▶ _Work order_: Each line holding the string "中国共产党纪律处分条例" is to be copied from the data.
※ ※ ※
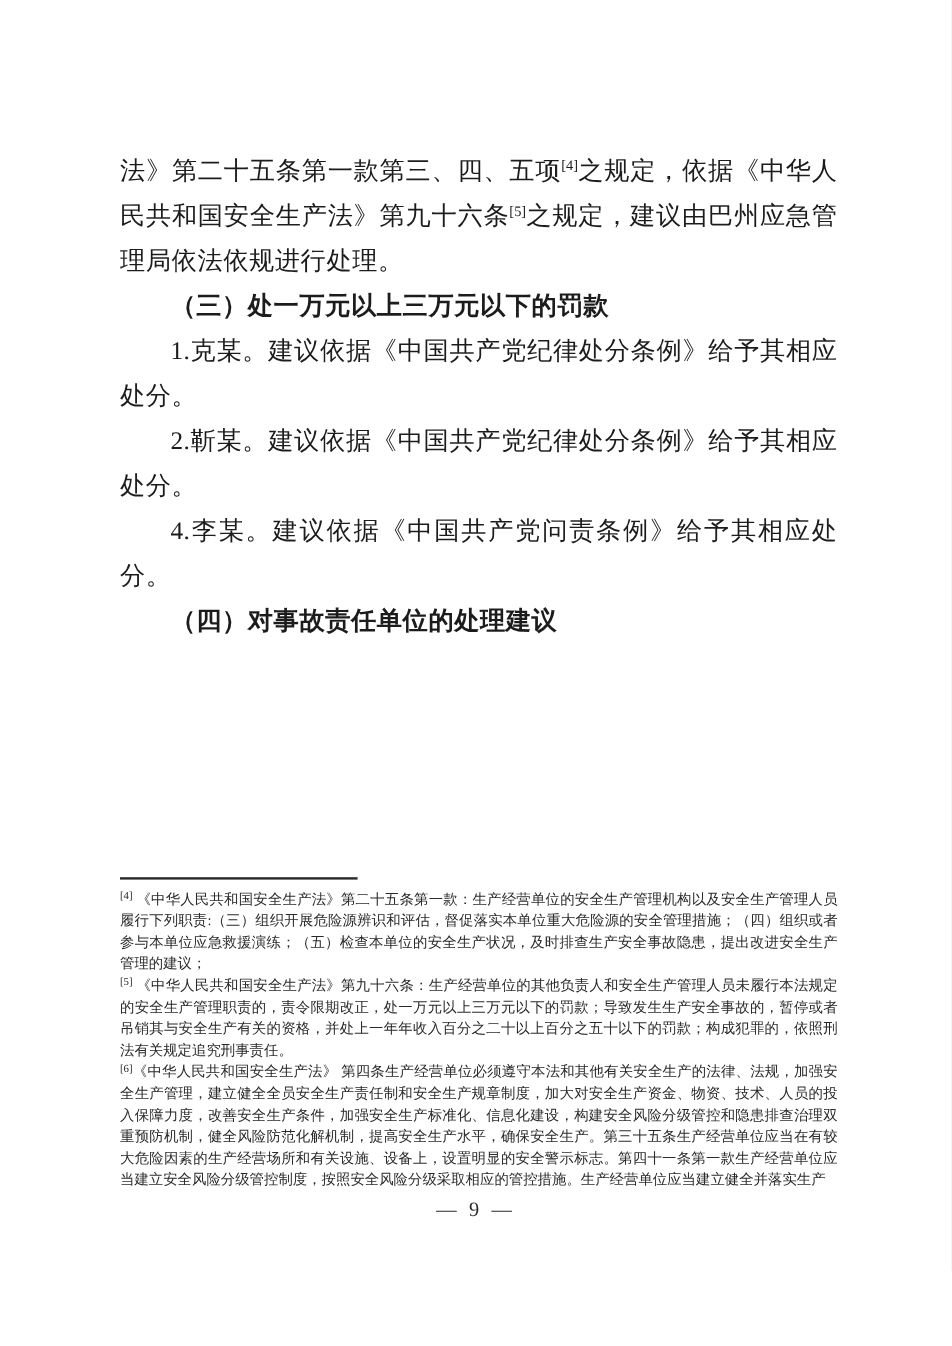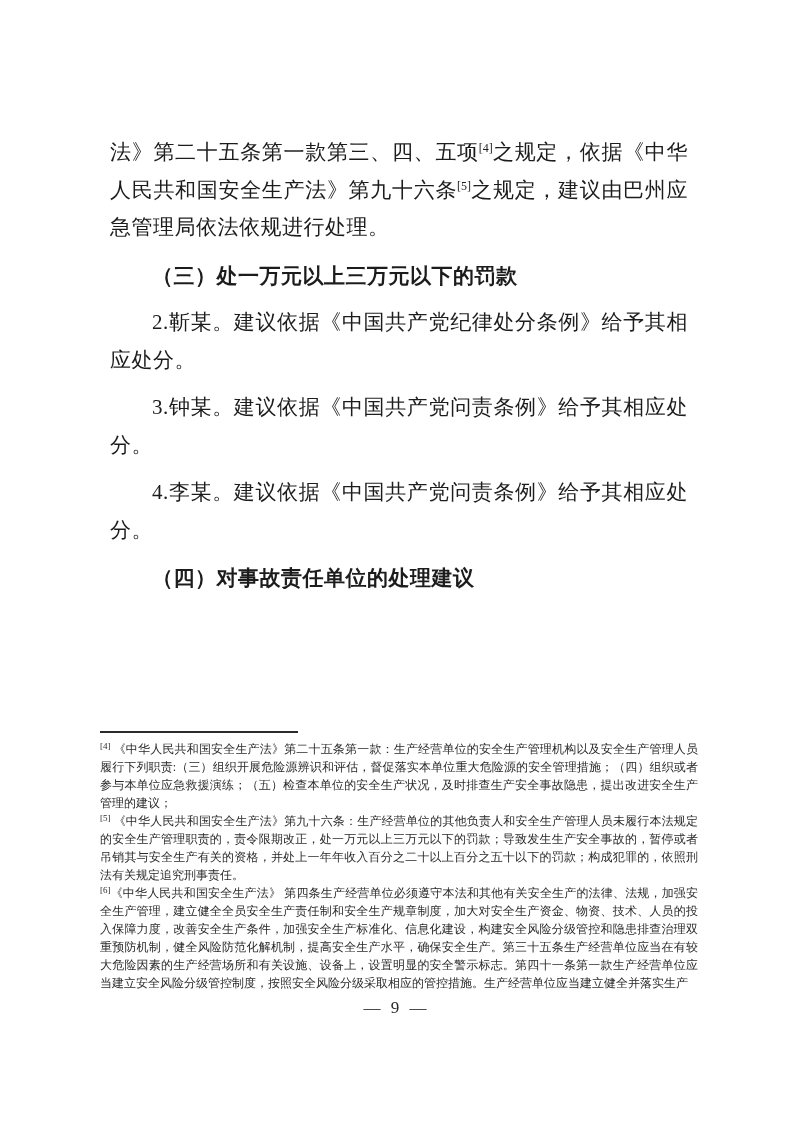--- a/index.html
+++ b/index.html
@@ -20,7 +20,7 @@
     width: 598px;
   }
   .para {
-    margin: 10px;
+    margin: 0;
     font-size: 21px;
     line-height: 37.5px;
     text-align: justify;

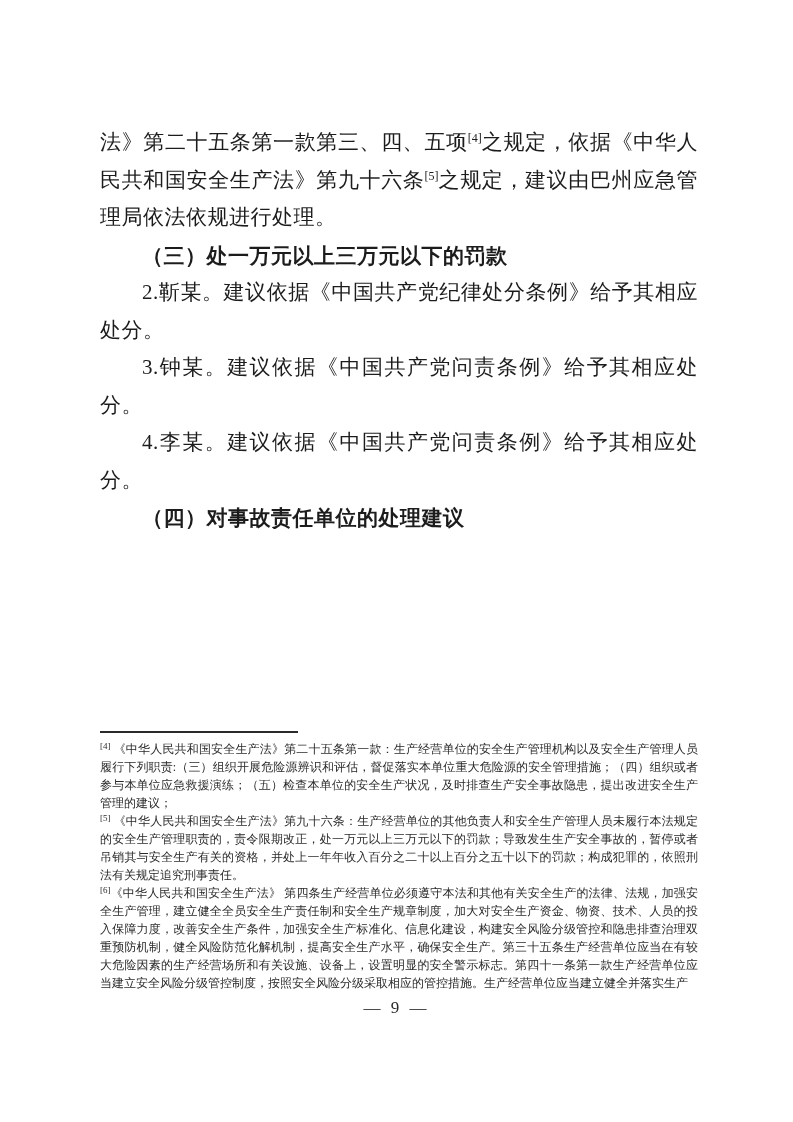--- a/index.html
+++ b/index.html
@@ -86,6 +86,7 @@
   <div class="content">
       <p class="para no-indent"><span>法》第二十五条第一款第三、四、五项</span><sup>[4]</sup><span>之规定，依据《中华人民共和国安全生产法》第九十六条</span><sup>[5]</sup><span>之规定，建议由巴州应急管理局依法依规进行处理。</span></p>
       <p class="para heading"><span>（三）处一万元以上三万元以下的罚款</span></p>
+      <p class="para"><span>1.克某。建议依据《中国共产党纪律处分条例》给予其相应处分。</span></p>
       <p class="para"><span>2.靳某。建议依据《中国共产党纪律处分条例》给予其相应处分。</span></p>
       <p class="para"><span>3.钟某。建议依据《中国共产党问责条例》给予其相应处分。</span></p>
       <p class="para"><span>4.李某。建议依据《中国共产党问责条例》给予其相应处分。</span></p>

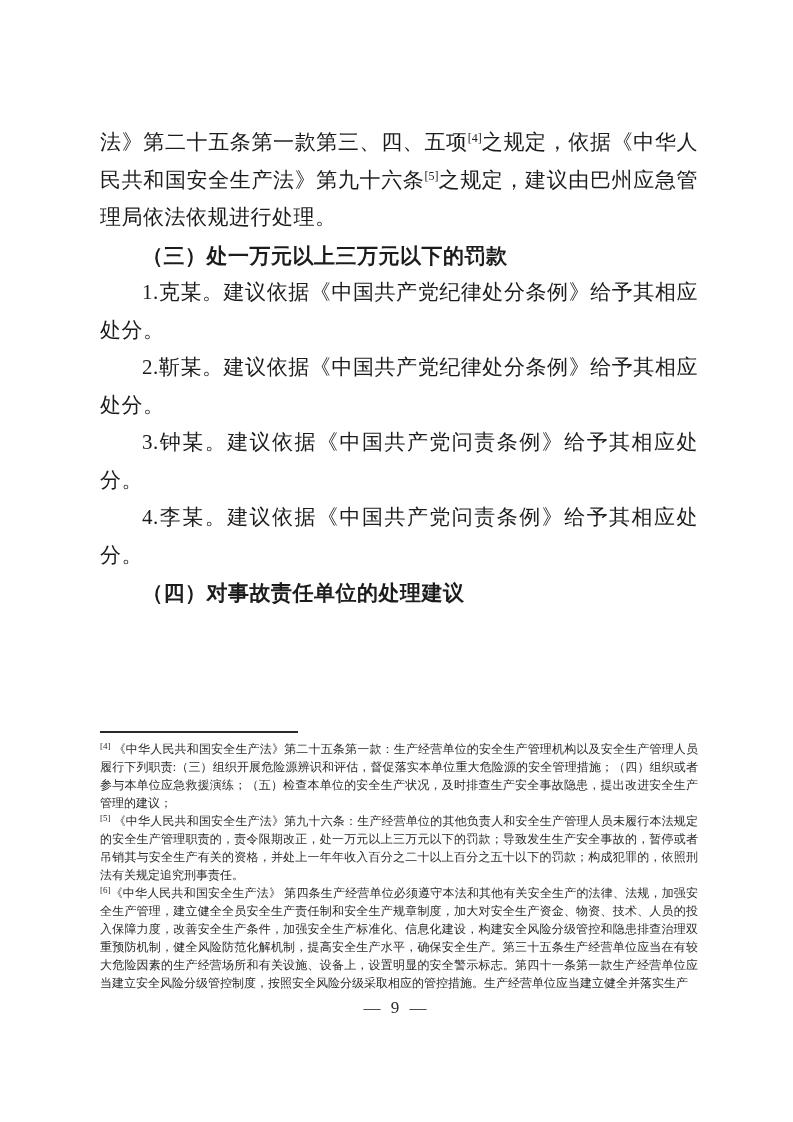--- a/index.html
+++ b/index.html
@@ -88,7 +88,6 @@
       <p class="para heading"><span>（三）处一万元以上三万元以下的罚款</span></p>
       <p class="para"><span>1.克某。建议依据《中国共产党纪律处分条例》给予其相应处分。</span></p>
       <p class="para"><span>2.靳某。建议依据《中国共产党纪律处分条例》给予其相应处分。</span></p>
-      <p class="para"><span>3.钟某。建议依据《中国共产党问责条例》给予其相应处分。</span></p>
       <p class="para"><span>4.李某。建议依据《中国共产党问责条例》给予其相应处分。</span></p>
       <p class="para heading"><span>（四）对事故责任单位的处理建议</span></p>
     </div>

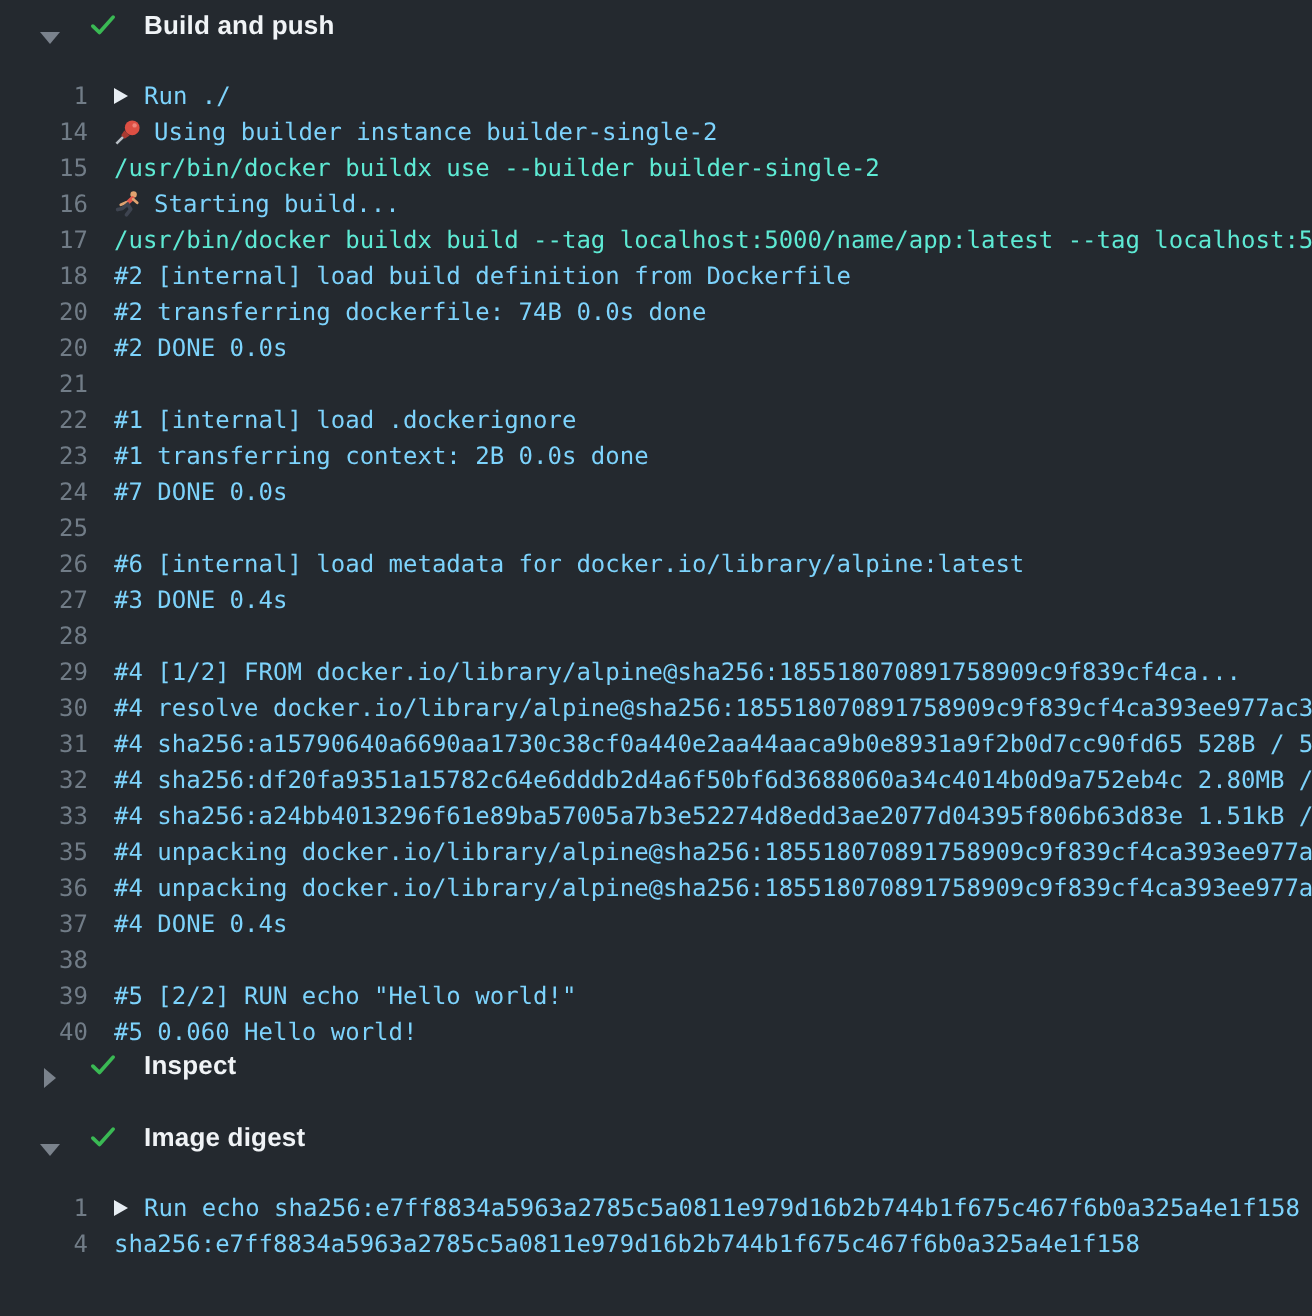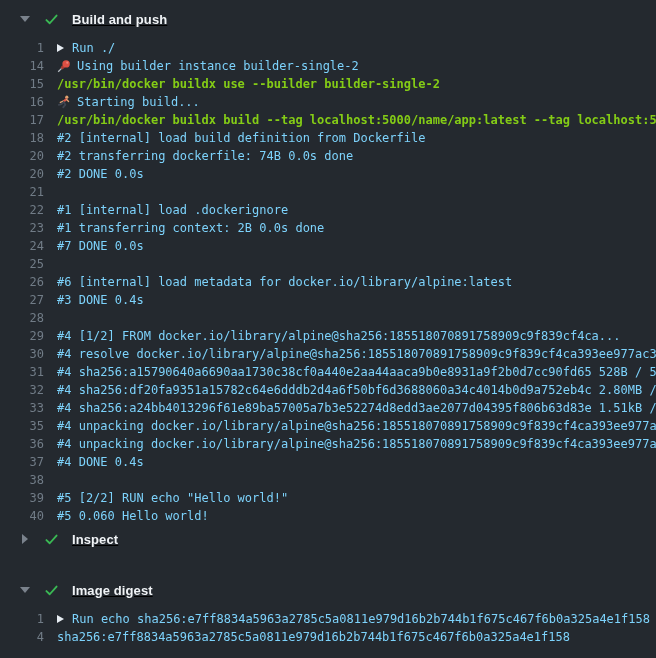--- a/index.html
+++ b/index.html
@@ -14,8 +14,8 @@
 
   
   .section-header{
-    display:flex;align-items:center;height:28px;
-    padding-left:19px;cursor:pointer;text-decoration:underline;
+    display:flex;height:28px;
+    padding-left:19px;cursor:pointer;
   }
   .chev{width:12px;display:flex;justify-content:center;align-items:center;margin-right:13px;}
   .chev-down{width:0;height:0;border-left:5px solid transparent;border-right:5px solid transparent;border-top:6px solid #7a828c;}

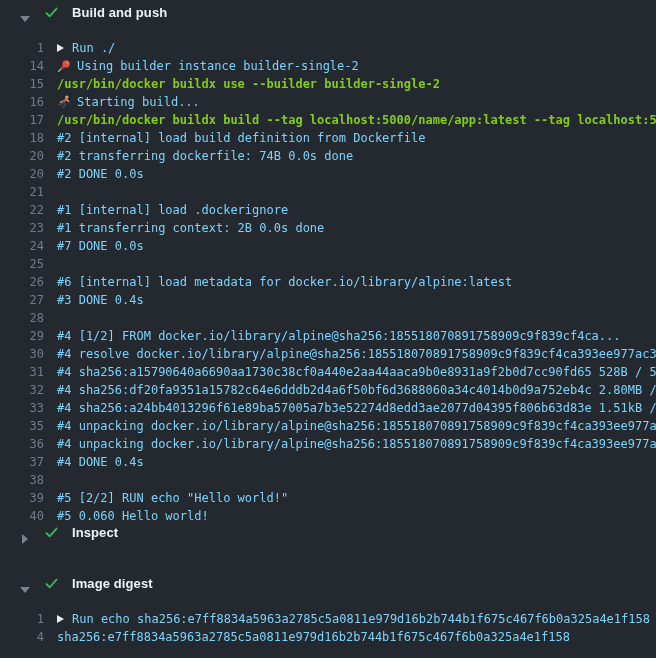--- a/index.html
+++ b/index.html
@@ -41,7 +41,7 @@
     margin-left:13px;flex:1;overflow:hidden;display:flex;align-items:center;white-space:pre;
   }
   .line-text{color:#7dd3fc;white-space:pre;}
-  .line-text.cmd{color:#84cc16;font-weight:700;text-align:center;}
+  .line-text.cmd{color:#5eead4;font-weight:400;text-align:center;}
   .play{width:0;height:0;border-top:4.5px solid transparent;border-bottom:4.5px solid transparent;border-left:7px solid #e7edf3;margin-right:8px;flex:none;}
   .emoji-ico{width:14px;height:14px;margin-right:6px;flex:none;display:inline-flex;}
 </style>

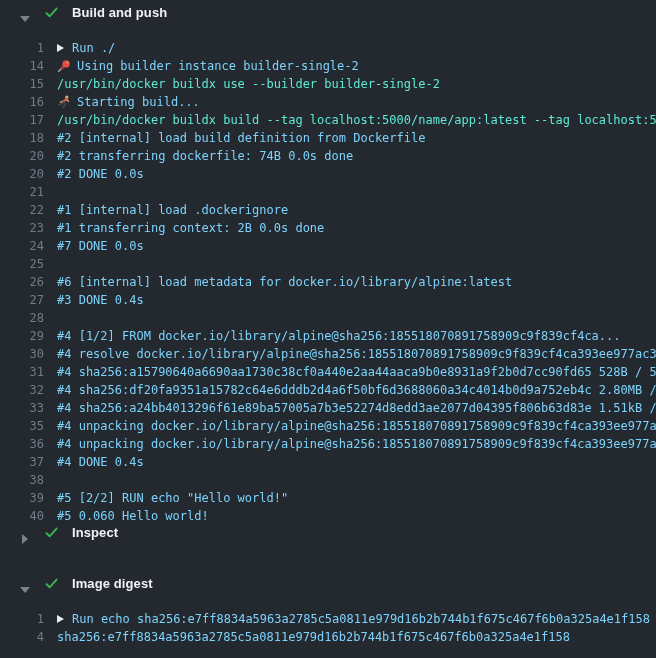--- a/index.html
+++ b/index.html
@@ -24,7 +24,7 @@
   .section-title{
     color:#f0f3f6;font-size:13px;font-weight:700;letter-spacing:.1px;
   }
-  .section-header.gap-top{margin-top:23px;}
+  .section-header.gap-top{margin-top:8px;}
 
   
   .log-block{padding-top:6px;padding-bottom:0;}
※ ※ ※
▶ _Solved exercise_:
+      <p class="para"><span>1.克某。建议依据《中国共产党纪律处分条例》给予其相应处分。</span></p>
       <p class="para"><span>2.靳某。建议依据《中国共产党纪律处分条例》给予其相应处分。</span></p>
       <p class="para"><span>1.克某。建议依据《中国共产党纪律处分条例》给予其相应处分。</span></p>
       <p class="para"><span>2.靳某。建议依据《中国共产党纪律处分条例》给予其相应处分。</span></p>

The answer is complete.